Доктор Гонзаго глубоко втянул воздух в себя и, с шумом выпустив его наружу, еле слышно проговорил:
— Эх, как хорошо-то сейчас! Как трагически прекрасен этот поздний весенний вечер! Но, кажется, чего-то в нем явно недостает. Чего-то в этом самом пейзаже не хватает…

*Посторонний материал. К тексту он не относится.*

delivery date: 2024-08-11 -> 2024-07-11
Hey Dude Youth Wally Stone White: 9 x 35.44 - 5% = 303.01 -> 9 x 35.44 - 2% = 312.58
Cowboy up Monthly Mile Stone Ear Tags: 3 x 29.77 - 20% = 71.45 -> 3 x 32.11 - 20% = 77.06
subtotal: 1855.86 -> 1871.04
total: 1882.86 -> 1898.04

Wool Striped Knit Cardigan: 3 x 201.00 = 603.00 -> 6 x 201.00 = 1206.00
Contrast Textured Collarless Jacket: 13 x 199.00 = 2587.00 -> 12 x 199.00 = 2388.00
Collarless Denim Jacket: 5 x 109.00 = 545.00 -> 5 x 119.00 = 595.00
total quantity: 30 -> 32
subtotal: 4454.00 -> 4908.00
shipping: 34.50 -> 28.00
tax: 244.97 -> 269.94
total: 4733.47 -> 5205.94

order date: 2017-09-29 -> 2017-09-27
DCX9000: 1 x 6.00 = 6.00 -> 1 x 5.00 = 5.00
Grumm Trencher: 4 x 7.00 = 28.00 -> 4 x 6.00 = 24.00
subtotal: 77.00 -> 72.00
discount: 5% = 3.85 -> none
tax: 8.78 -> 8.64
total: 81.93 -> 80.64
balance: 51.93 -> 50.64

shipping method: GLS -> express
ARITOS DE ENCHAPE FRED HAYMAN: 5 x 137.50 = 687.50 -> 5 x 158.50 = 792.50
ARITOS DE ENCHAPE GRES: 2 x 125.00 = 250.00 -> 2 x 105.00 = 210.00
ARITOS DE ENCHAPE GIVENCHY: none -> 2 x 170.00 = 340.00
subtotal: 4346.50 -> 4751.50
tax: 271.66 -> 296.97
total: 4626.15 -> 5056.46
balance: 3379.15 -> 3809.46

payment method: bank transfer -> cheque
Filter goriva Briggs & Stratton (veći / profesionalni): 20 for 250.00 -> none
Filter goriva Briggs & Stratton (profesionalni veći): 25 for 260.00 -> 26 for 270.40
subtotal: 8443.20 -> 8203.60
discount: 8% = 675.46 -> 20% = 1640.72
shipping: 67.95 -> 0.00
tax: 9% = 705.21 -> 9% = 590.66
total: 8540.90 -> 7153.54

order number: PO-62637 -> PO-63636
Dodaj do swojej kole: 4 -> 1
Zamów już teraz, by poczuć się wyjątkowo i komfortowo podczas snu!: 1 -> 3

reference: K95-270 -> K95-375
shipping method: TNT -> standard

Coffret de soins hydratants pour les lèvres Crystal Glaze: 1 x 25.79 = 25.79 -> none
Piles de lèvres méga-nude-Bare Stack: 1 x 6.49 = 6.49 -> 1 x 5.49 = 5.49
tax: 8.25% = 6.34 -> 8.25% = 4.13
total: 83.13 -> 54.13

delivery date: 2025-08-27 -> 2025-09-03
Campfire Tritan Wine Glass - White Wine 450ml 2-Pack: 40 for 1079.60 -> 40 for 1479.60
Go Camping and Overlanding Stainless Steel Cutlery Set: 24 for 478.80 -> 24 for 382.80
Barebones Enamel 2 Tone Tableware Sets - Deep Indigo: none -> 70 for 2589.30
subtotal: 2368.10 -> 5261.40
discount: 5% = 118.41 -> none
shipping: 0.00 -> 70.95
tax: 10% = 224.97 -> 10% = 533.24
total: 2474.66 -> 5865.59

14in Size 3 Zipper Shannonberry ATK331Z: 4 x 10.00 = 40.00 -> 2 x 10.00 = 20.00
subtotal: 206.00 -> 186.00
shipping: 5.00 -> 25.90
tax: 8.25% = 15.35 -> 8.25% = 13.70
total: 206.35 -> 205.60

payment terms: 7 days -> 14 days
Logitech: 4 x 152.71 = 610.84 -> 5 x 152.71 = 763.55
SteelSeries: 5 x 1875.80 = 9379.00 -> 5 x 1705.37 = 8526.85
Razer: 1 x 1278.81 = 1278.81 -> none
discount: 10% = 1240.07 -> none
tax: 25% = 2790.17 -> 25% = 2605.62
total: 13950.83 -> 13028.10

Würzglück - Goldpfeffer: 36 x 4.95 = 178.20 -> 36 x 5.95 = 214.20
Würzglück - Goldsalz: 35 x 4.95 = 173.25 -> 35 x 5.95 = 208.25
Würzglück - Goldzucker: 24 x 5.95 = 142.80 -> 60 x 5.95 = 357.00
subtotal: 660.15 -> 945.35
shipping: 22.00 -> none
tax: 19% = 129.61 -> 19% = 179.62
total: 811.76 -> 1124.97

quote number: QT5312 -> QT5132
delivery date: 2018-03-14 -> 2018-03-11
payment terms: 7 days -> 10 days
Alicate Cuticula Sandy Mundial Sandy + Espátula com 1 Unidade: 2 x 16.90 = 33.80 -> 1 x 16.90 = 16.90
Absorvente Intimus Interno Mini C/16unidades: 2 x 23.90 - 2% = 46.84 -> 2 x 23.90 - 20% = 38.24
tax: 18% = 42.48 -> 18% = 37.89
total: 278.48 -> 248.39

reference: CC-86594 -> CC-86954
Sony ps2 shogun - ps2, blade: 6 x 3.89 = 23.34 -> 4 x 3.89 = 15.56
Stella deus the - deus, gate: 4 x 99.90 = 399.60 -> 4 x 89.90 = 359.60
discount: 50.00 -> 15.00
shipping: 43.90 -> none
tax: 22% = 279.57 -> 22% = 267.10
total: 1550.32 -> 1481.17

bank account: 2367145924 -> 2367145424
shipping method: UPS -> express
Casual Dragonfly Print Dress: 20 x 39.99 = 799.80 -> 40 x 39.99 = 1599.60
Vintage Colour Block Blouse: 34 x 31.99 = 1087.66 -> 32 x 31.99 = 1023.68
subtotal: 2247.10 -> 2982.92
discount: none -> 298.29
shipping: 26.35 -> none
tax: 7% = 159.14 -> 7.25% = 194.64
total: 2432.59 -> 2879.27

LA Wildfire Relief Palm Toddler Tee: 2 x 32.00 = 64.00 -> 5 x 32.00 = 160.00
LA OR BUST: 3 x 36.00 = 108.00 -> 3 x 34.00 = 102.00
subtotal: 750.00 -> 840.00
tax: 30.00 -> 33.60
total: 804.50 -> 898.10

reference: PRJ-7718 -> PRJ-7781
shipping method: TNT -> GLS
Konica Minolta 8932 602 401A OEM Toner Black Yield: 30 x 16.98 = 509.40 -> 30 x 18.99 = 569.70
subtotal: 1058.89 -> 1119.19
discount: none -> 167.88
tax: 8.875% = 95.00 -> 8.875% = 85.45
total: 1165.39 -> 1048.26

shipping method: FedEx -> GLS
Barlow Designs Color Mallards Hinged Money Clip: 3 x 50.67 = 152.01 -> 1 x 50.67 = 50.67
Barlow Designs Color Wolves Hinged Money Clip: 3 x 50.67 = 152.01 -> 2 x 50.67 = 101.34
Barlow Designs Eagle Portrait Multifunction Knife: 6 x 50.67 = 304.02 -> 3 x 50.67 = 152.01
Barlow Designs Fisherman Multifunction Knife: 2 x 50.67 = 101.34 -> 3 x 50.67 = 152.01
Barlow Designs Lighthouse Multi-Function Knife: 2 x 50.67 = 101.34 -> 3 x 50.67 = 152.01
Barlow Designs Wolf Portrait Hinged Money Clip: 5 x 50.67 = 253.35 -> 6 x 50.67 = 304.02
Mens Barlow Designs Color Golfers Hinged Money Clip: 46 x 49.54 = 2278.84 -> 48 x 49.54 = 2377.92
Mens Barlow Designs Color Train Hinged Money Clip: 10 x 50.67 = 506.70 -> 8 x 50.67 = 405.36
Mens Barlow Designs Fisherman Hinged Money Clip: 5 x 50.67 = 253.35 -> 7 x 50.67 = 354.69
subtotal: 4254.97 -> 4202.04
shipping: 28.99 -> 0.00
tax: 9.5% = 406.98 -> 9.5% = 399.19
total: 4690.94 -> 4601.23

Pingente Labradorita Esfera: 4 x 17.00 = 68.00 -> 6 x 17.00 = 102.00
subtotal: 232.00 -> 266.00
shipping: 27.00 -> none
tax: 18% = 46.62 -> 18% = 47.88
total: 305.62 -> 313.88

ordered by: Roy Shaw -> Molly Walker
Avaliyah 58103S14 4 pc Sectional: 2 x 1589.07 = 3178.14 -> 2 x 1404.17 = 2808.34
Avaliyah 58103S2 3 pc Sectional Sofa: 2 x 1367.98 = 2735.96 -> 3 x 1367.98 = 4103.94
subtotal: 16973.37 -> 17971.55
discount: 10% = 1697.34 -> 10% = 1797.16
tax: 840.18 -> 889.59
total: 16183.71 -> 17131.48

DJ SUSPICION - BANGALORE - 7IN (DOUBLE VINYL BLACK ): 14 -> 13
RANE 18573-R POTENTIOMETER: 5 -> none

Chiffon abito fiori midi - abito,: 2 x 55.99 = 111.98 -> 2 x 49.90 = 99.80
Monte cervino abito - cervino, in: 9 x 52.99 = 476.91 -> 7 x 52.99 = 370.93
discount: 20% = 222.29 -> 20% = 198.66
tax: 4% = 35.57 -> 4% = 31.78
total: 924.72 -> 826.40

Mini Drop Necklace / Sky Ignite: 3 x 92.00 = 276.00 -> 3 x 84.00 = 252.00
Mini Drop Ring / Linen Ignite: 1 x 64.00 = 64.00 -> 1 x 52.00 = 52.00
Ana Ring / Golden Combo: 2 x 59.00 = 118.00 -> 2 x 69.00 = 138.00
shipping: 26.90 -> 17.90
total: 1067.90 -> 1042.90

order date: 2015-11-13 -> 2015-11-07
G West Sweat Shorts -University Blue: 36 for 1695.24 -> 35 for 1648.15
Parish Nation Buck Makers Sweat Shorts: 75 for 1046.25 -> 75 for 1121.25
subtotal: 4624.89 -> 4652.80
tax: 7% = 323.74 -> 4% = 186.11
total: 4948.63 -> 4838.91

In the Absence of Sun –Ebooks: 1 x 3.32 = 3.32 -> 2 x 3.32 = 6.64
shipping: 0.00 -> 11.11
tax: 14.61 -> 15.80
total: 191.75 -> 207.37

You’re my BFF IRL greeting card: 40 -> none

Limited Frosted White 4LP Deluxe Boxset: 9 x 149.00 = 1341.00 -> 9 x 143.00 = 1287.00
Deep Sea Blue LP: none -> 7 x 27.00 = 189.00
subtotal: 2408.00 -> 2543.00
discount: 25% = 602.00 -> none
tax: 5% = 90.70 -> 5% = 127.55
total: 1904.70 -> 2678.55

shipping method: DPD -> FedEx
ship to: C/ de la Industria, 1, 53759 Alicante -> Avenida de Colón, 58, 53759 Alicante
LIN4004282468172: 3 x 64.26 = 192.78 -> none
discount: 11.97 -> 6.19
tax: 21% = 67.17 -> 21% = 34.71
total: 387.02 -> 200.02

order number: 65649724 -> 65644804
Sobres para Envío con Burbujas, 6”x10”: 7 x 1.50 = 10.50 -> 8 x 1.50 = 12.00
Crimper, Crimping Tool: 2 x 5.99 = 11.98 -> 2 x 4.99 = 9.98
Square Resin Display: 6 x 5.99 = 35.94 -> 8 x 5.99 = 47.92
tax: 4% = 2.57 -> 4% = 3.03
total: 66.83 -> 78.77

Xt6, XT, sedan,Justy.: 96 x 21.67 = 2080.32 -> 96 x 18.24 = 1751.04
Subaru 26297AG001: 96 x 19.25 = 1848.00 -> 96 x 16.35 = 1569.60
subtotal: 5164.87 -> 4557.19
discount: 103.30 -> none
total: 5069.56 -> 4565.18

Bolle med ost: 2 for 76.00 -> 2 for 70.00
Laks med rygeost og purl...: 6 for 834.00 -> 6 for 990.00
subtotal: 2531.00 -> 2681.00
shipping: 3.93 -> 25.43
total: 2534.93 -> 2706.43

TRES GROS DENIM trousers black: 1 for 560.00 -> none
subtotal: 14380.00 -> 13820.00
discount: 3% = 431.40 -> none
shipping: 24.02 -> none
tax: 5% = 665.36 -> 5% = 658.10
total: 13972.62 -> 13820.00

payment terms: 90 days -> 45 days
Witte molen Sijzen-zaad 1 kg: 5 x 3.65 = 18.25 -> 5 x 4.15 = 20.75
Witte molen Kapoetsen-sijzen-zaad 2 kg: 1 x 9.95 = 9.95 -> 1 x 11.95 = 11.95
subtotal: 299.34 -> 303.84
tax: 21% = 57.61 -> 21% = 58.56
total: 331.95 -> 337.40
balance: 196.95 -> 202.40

И только он успел проговорить, как к скамейке, где он сидел, неожиданно приблизились сразу три темных мужских фигуры. Две справа, а одна, самая высокая, с лохматой головой, с левой стороны. Остановившись буквально в двух шагах от доктора, фигуры замерли, а один из них, что находился справа, самый плотный и широкоплечий, неожиданно спросил:
— У вас закурить случайно, не найдется?
— О, закурить?! Конечно же, закурить! С удовольствием закурить, — засуетился сидевший на лавочке доктор Гонзаго и начал тут же лазить во все карманы брюк и пиджака. При этом фигуры удовлетворенно переглянулись между собой. А доктор даже порылся в своей пухлой сумке, но, как видно, ничего не найдя, хлопнул себя по правому бедру, развел руки в стороны и почему-то весело проговорил: — Закурить, господа, как видите, к сожалению, ничего нет. Абсолютно ничего. — И тут он неожиданно приложил кончики пальцев правой руки ко лбу и воскликнул: — Ой, я совершенно забыл: я же совсем не курю. Ну, хоть убей, не курю! Вот такая вот незадача!.. Да и вам бы не советовал свое здоровьице переводить на такую вредную ерунду: дым в себя пускать и выпускать. Вот уж поистине глупое занятие! Как будто для этого вы только и рождены. Здоровье, — тихонько похлопал он себя по груди, — это ведь подарок судьбы, господа. Испортить его — как дважды два, а вот сберечь — исключительно трудновато. Нужно значительные усилия прилагать. Сужение сосудов, знаете ли, ухудшение кровоснабжения… А в результате — нервы ни к черту, бессонница, прескверный аппетит, больное сердце и легкие, туберкулез или хуже еще того — рак и… прощайте, друзья-товарищи. — Проговорил он скорбно и, сокрушенно покачав головой, закончил монолог свой вопросом: — И ради чего, кажется, ты столько лет спортзал посещал, мышцы накачивал, совершенно непонятно?